Tres ciudades en seis días: Cartagena y su muralla, sus calles para enamorarse y su mar caliente como caldo de papas; Bogotá, la cosmopolita urbe del peatón; y Cali, calurosa parada antes de seguir hacia Ecuador
Cruzar la frontera zuliana entre Venezuela y Colombia, para efectos sensoriales, es como seguir viajando dentro de un mismo país: los mismos paisajes, idénticas casitas a la orilla de la carretera, las mismas señoras sentadas en sillas de mimbre junto a las puertas coloridas.
Finalmente, tras 20 horas de camino desde Caracas, llegamos a Cartagena de Indias, primero de quién sabe cuántos destinos de esta inolvidable Travesía a lo largo, ancho, alto y profundo de nuestra Suramérica. La primera impresión que tuve fue la de estar en una ciudad anárquica donde autos, motos y bicicletas se mezclan y cruzan con mal genio y habilidad admirable.
El pasado del Sur
Después de ubicar un hostal decidí salir a caminar la ciudad nocturna. ¡Y qué descubrimiento! La urbe amurallada, iluminada, medianamente conservada, amigable, de bellas mujeres, multicultural, multinacional, con antiquísimas casas enormes, con amplios ventanales, balcones inundados de flores, unas cuantas obras de arte y una gorda de Botero, carretas y caballos… aquello parece un parque temático inspirado en la América conquistada del siglo XVI.
Y me llevé una sorpresa: la ciudad antigua es una fiesta hasta tarde. A la una de la madrugada parecía que fuesen las 8 de la noche. Inseguridad cero (eso sí, fuera de la muralla hay que tener mucho cuidado).
La muralla es el símbolo de Cartagena (Foto: Johan Ramírez)
Pero lo especial en esta ciudad fue conocer la muralla. Contemplarla de cerca y caminarla es un encuentro con el pasado del continente.
La costa es amplia y el mar es muy caliente en Cartagena (Foto: Johan Ramírez)
Bañada en oro
El trayecto de Cartagena a Bogotá fue terrorífico, repleto de curvas mientras subíamos la interminable cordillera andina hasta los 2.900 metros donde se fundó la capital colombiana. Llegar nos tomó 22 horas. Eran las 5 de una helada y húmeda tarde bogotana.
La Plaza de Bolívar, en pleno corazón de Bogotá (Foto: Johan Ramírez)
Llegué al Museo del Oro, salas y salas colmadas de la Colombia precolombina. Galerías enormes con oro por doquier, en todas las formas y tamaños, de todos los pesos y brillos posibles. Y a uno le surge la pregunta de que si esto fue lo que dejaron los conquistadores, ¿cuánto entonces se robaron?

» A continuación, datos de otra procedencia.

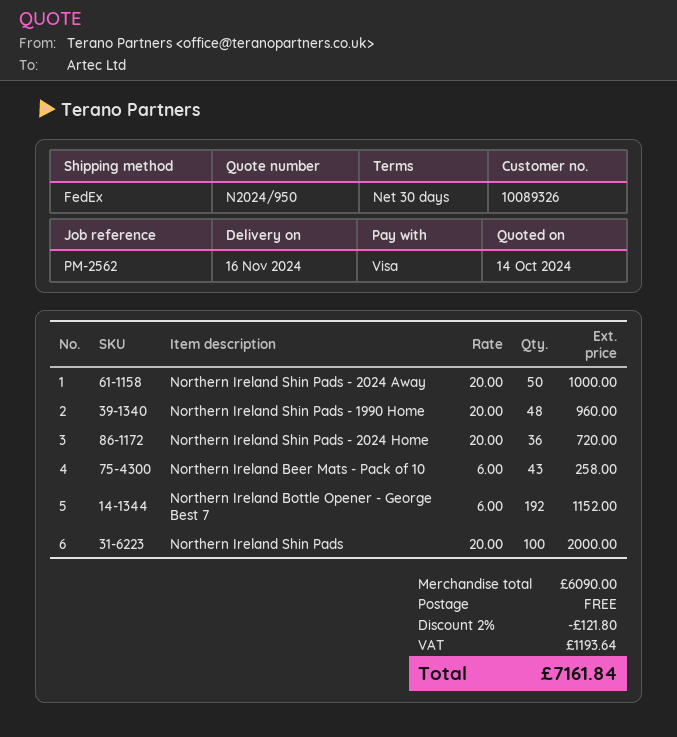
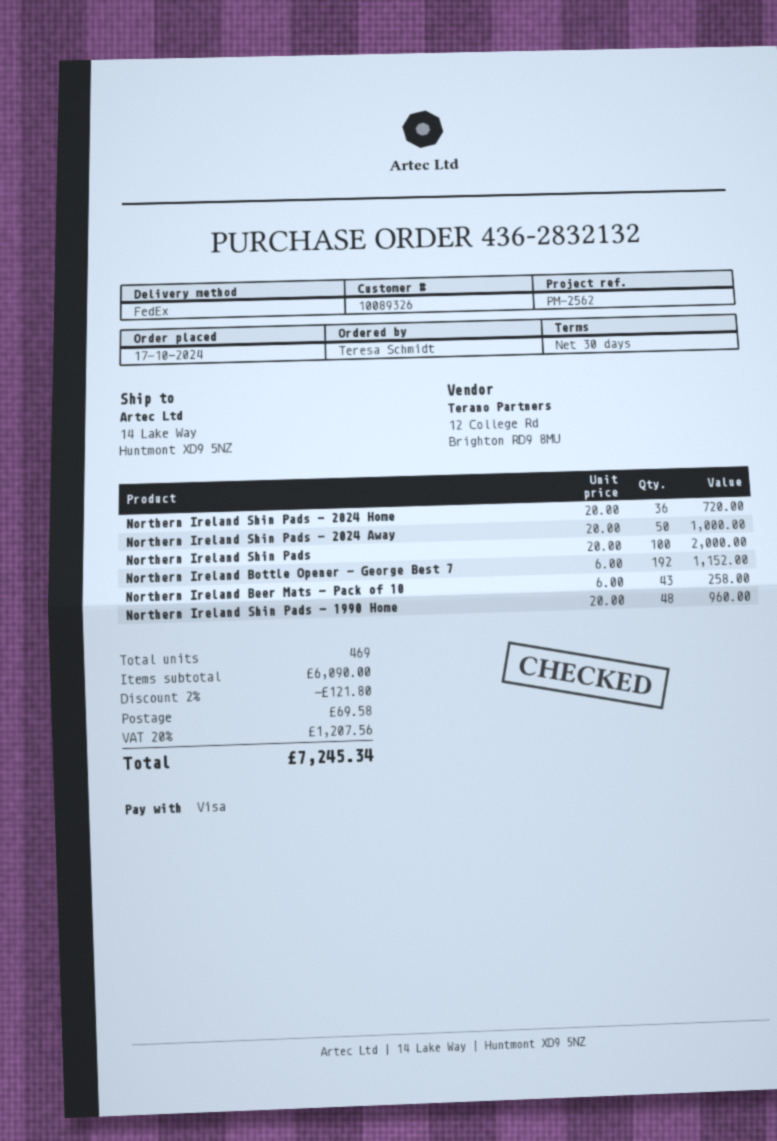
shipping: 0.00 -> 69.58
tax: 1193.64 -> 1207.56
total: 7161.84 -> 7245.34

De allí fui a la Plaza de Bolívar, espaciosa y dinámica con sus dos mil palomas y su Libertador de espaldas al Capitolio; luego al Congreso, a la Casa de Nariño, la Casa donde se declaró la independencia, la que hospedó a Bolívar en su última visita a esta ciudad, el lugar donde asesinaron a Gaitán, el Museo de la Moneda y el de Botero, un remanso inolvidable.
Botero, Picasso, Miró… ¡mucho gusto!
Docenas de cuadros del célebre artista colombiano llenan las paredes de este museo. Y más allá de Botero también yacen en este sitio una colección de genios de la pintura. De pronto me hallé frente a un extraño cuadro, era el cráneo vacío de un animal, un montón de rayas entrecruzadas… pero allí, en la esquina inferior derecha, como hecha por un niño, estaba la firma del autor: Picasso. ¡Picasso!
Luego surgieron Monet, Miró, Rembrandt, Goya, más Picasso y más Botero. Cuando ya nada podía sorprenderme apareció, justo allí, Salvador Dalí: una mujer con los pechos desnudos y una larga baguette como sombrero.
Así terminó Bogotá… ahora venía Cali, una ciudad donde solo pasaría un día antes de seguir el largo viaje hacia Quito, la capital de Ecuador y el segundo país de esta Travesía.